▶ [Exercise prompt]: Could you give the entries back exactly as they stand, minus any pictures?

▶ [Given records]:
<<<<

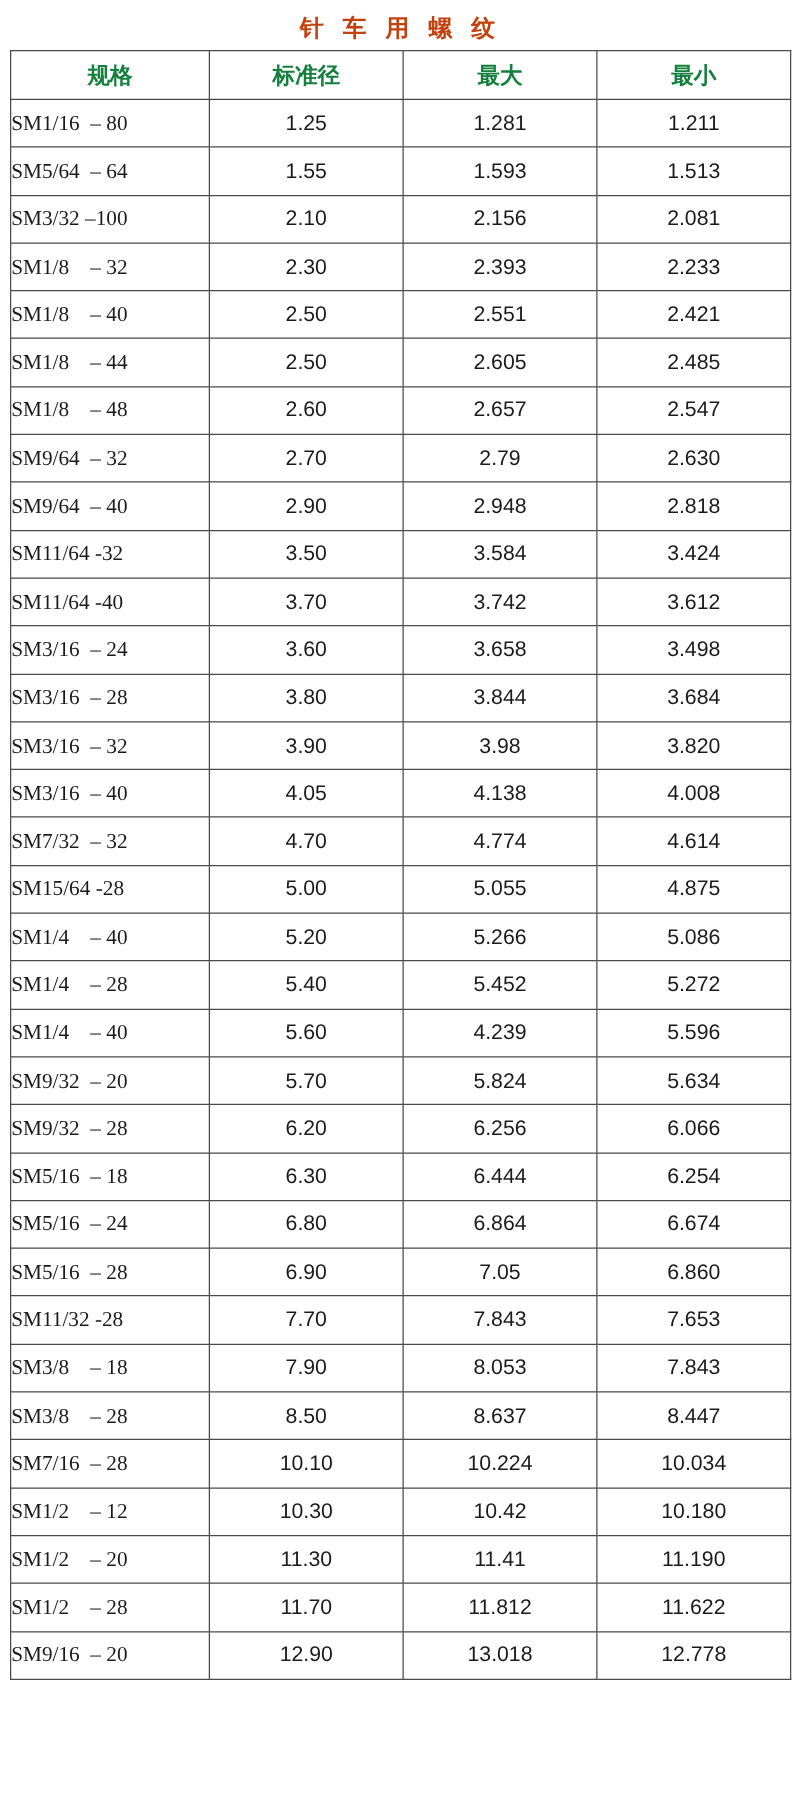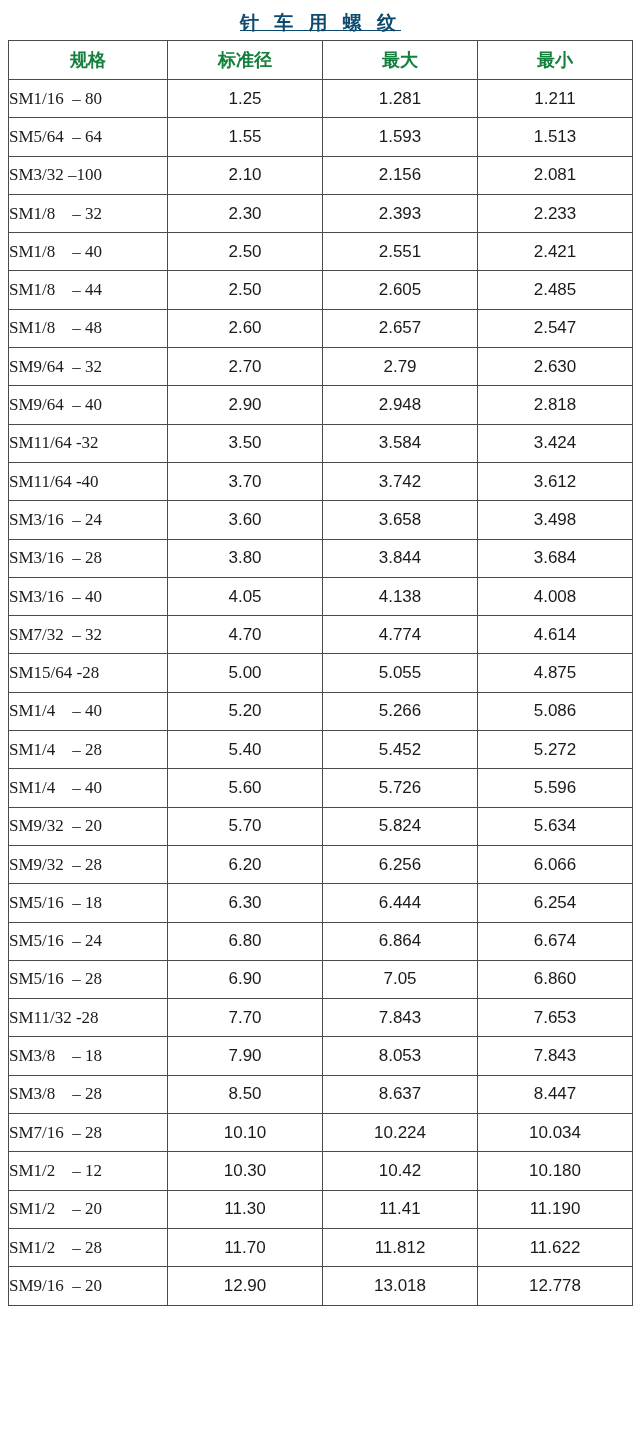--- a/index.html
+++ b/index.html
@@ -35,8 +35,7 @@
     font-size: 19px;
     font-weight: bold;
     letter-spacing: 5px;
-    color: #0c4a6e;
-    text-decoration: underline;
+    color: #c2410c;
   }
   .head-cell {
     height: 38px;

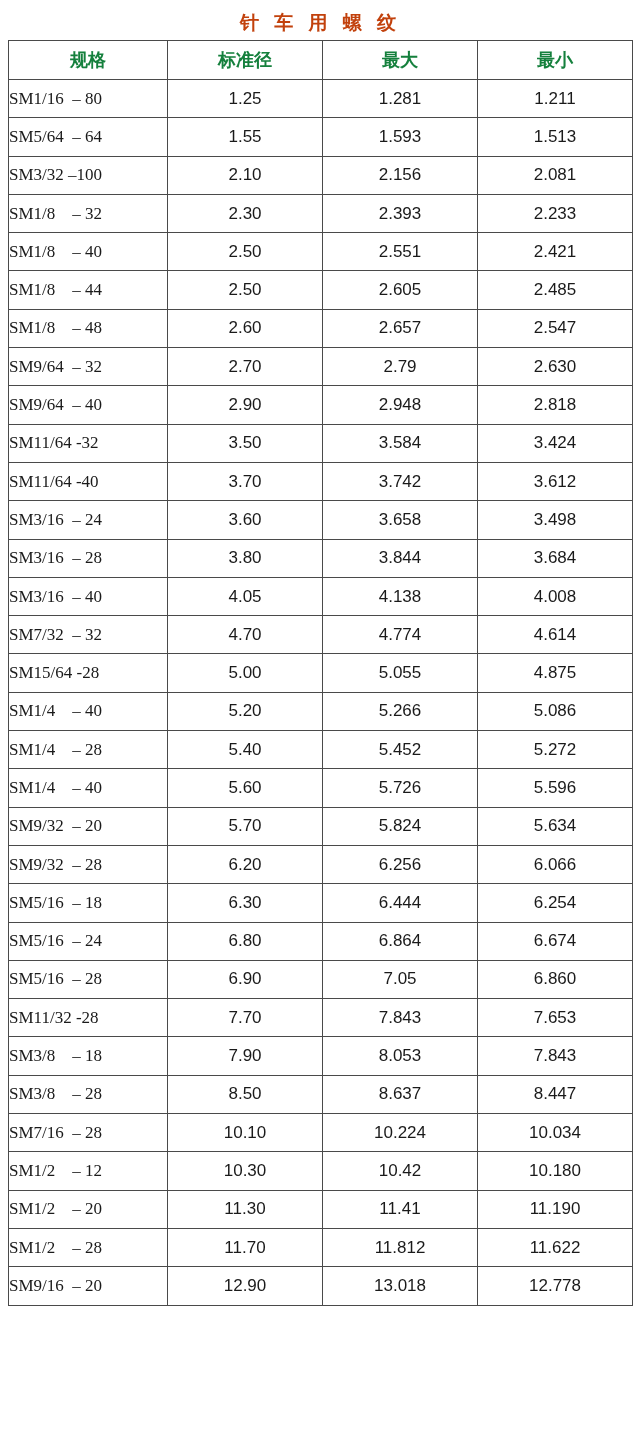--- a/index.html
+++ b/index.html
@@ -168,6 +168,12 @@
           <td class="data-cell c-num">3.684</td>
         </tr>
         <tr>
+          <td class="data-cell c-spec">SM3/16  – 32</td>
+          <td class="data-cell c-num">3.90</td>
+          <td class="data-cell c-num">3.98</td>
+          <td class="data-cell c-num">3.820</td>
+        </tr>
+        <tr>
           <td class="data-cell c-spec">SM3/16  – 40</td>
           <td class="data-cell c-num">4.05</td>
           <td class="data-cell c-num">4.138</td>

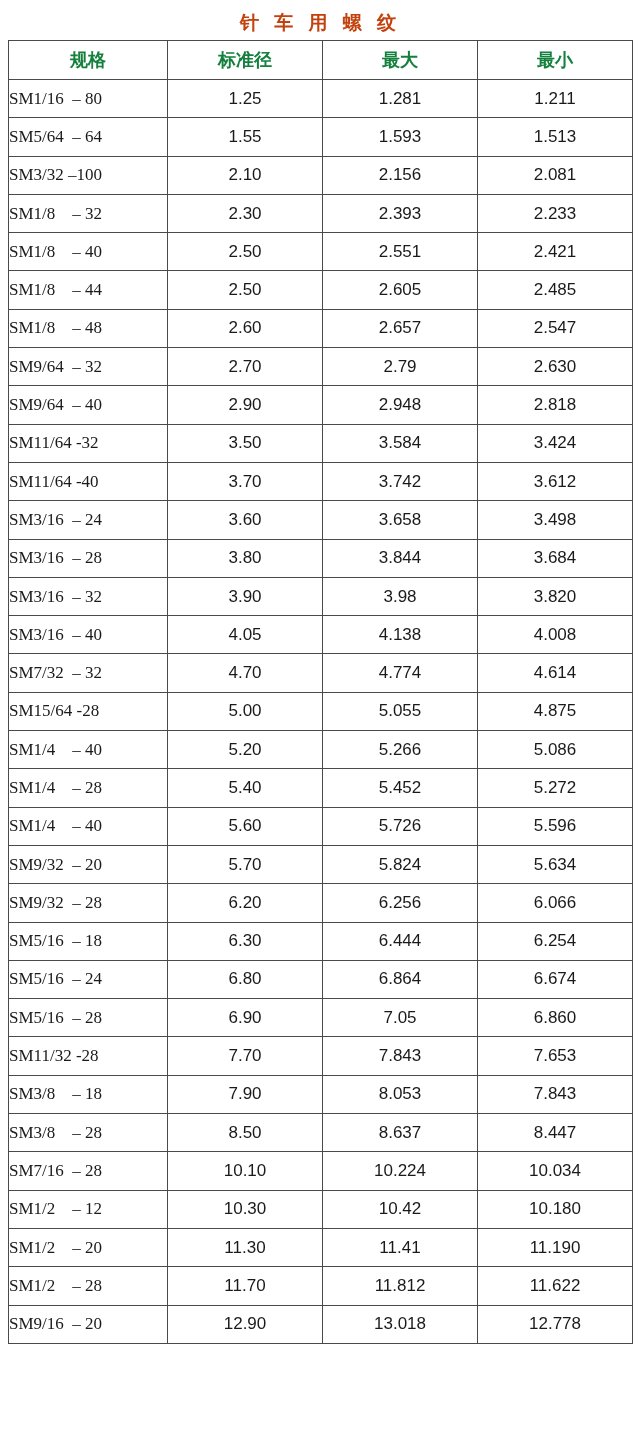--- a/index.html
+++ b/index.html
@@ -206,7 +206,7 @@
         <tr>
           <td class="data-cell c-spec">SM1/4    – 40</td>
           <td class="data-cell c-num">5.60</td>
-          <td class="data-cell c-num">5.726</td>
+          <td class="data-cell c-num">4.239</td>
           <td class="data-cell c-num">5.596</td>
         </tr>
         <tr>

>>>>

▶ [Task output]:
--- a/index.html
+++ b/index.html
@@ -35,8 +35,7 @@
     font-size: 19px;
     font-weight: bold;
     letter-spacing: 5px;
-    color: #0c4a6e;
-    text-decoration: underline;
+    color: #c2410c;
   }
   .head-cell {
     height: 38px;

--- a/index.html
+++ b/index.html
@@ -168,6 +168,12 @@
           <td class="data-cell c-num">3.684</td>
         </tr>
         <tr>
+          <td class="data-cell c-spec">SM3/16  – 32</td>
+          <td class="data-cell c-num">3.90</td>
+          <td class="data-cell c-num">3.98</td>
+          <td class="data-cell c-num">3.820</td>
+        </tr>
+        <tr>
           <td class="data-cell c-spec">SM3/16  – 40</td>
           <td class="data-cell c-num">4.05</td>
           <td class="data-cell c-num">4.138</td>

--- a/index.html
+++ b/index.html
@@ -206,7 +206,7 @@
         <tr>
           <td class="data-cell c-spec">SM1/4    – 40</td>
           <td class="data-cell c-num">5.60</td>
-          <td class="data-cell c-num">5.726</td>
+          <td class="data-cell c-num">4.239</td>
           <td class="data-cell c-num">5.596</td>
         </tr>
         <tr>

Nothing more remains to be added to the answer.